• [Task]: Print all the records below exactly as they stand, but leave out the pictures.

• [Front-end code edit data]:
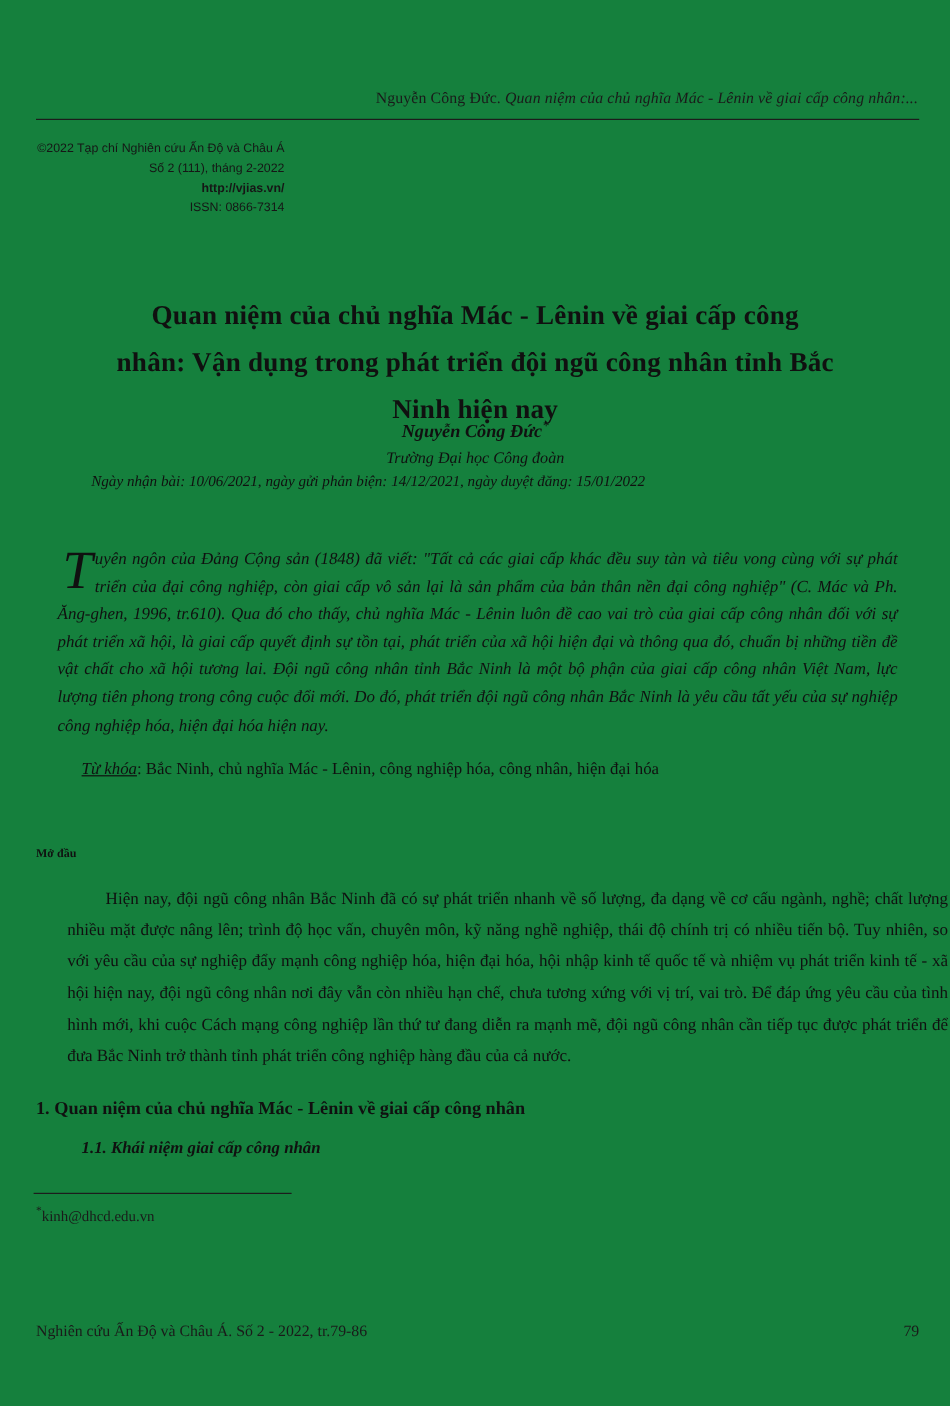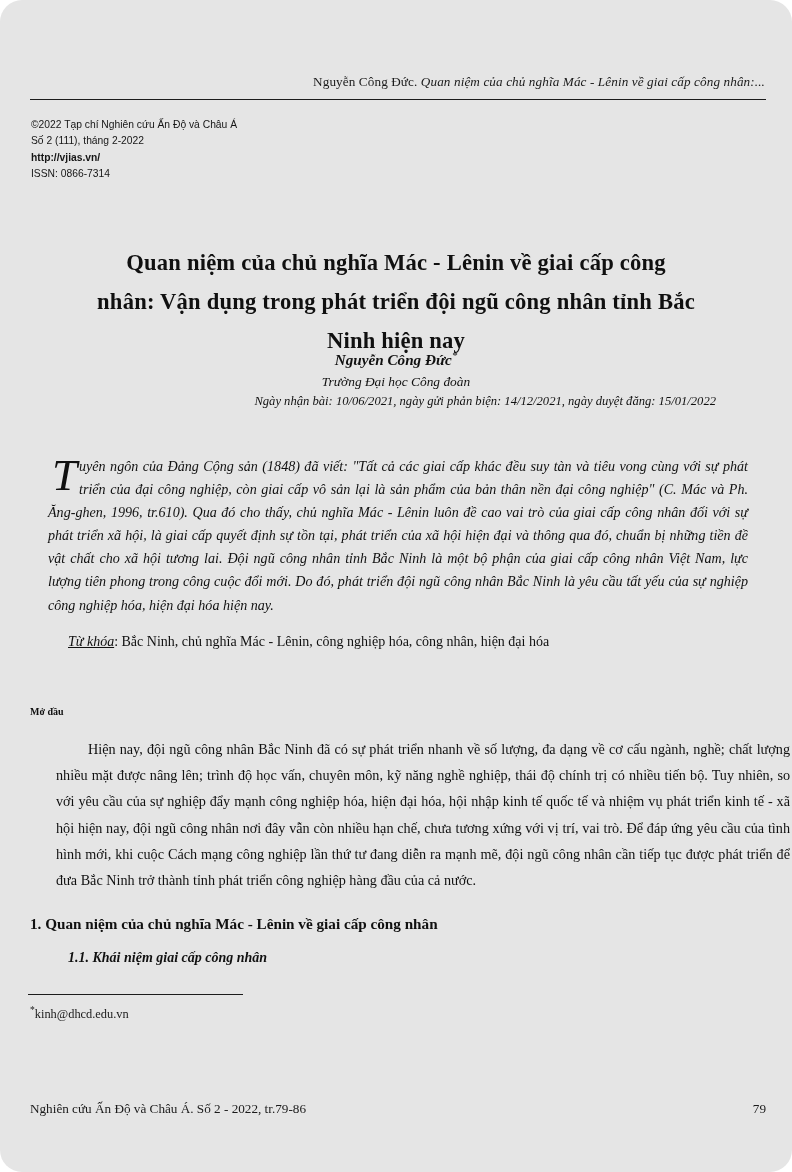--- a/index.html
+++ b/index.html
@@ -21,8 +21,7 @@
     left: 0; top: 0;
     width: 792px;
     height: 1172px;
-    background: #e5e5e5;
-    border-radius: 22px;
+    background: #15803d;
   }
 
   

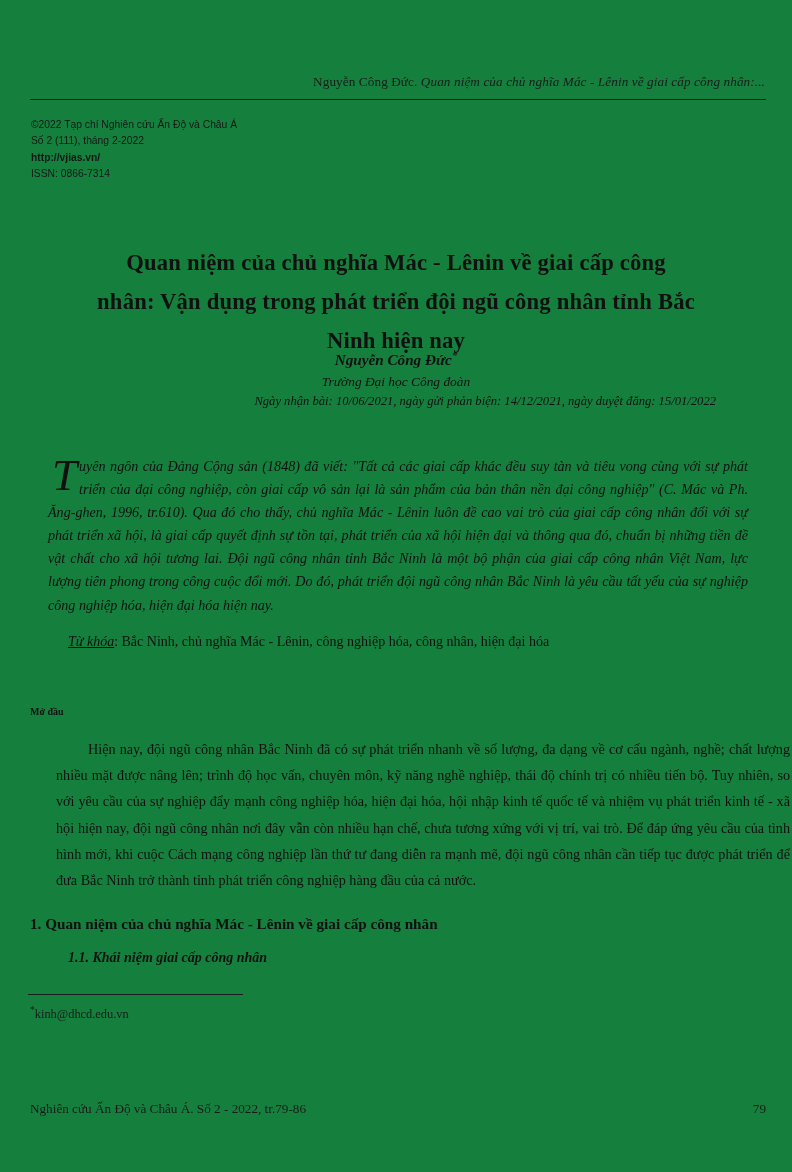--- a/index.html
+++ b/index.html
@@ -56,6 +56,7 @@
     font-size: 10.3px;
     line-height: 16.3px;
     color: #161616;
+    text-align: right;
   }
   .journal-meta div { white-space: nowrap; }
   .journal-meta .url { font-weight: bold; }

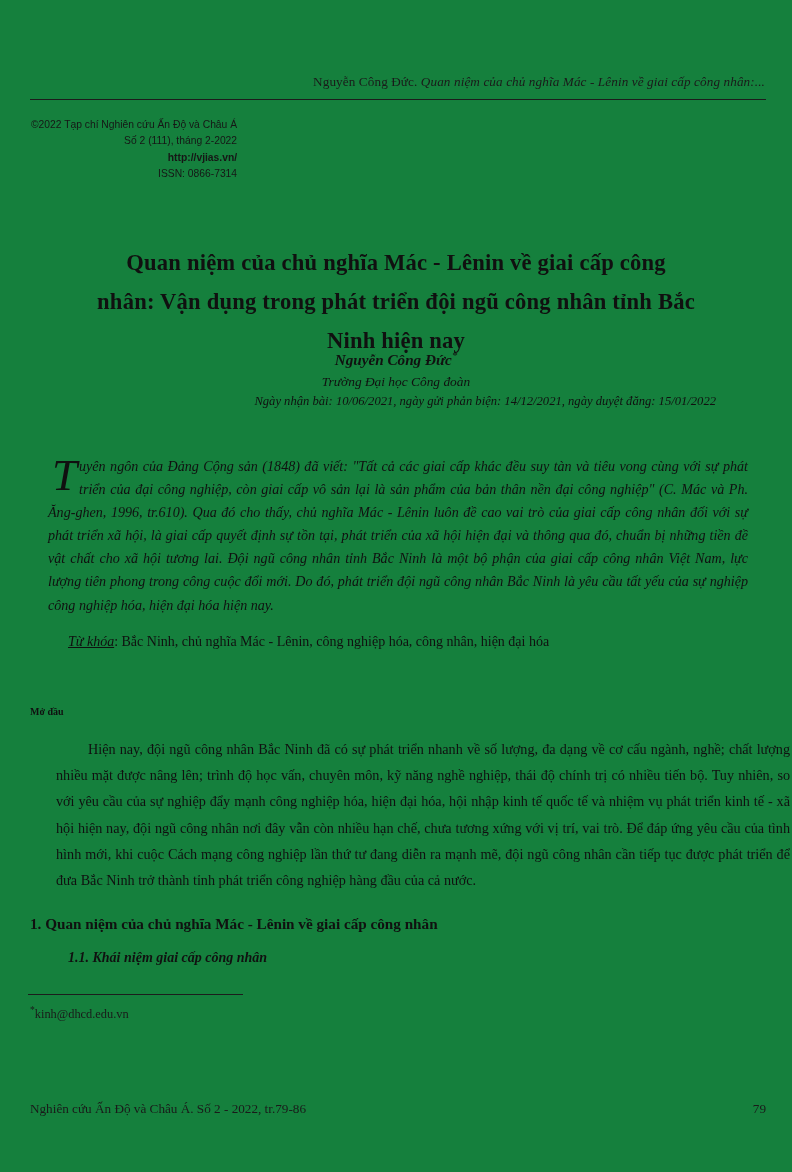--- a/index.html
+++ b/index.html
@@ -104,7 +104,7 @@
     left: 76px;
     top: 394px;
     width: 640px;
-    text-align: right;
+    text-align: left;
     font-size: 12.6px;
     font-style: italic;
     white-space: nowrap;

• [Response]:
--- a/index.html
+++ b/index.html
@@ -21,8 +21,7 @@
     left: 0; top: 0;
     width: 792px;
     height: 1172px;
-    background: #e5e5e5;
-    border-radius: 22px;
+    background: #15803d;
   }
 
   

--- a/index.html
+++ b/index.html
@@ -56,6 +56,7 @@
     font-size: 10.3px;
     line-height: 16.3px;
     color: #161616;
+    text-align: right;
   }
   .journal-meta div { white-space: nowrap; }
   .journal-meta .url { font-weight: bold; }

--- a/index.html
+++ b/index.html
@@ -104,7 +104,7 @@
     left: 76px;
     top: 394px;
     width: 640px;
-    text-align: right;
+    text-align: left;
     font-size: 12.6px;
     font-style: italic;
     white-space: nowrap;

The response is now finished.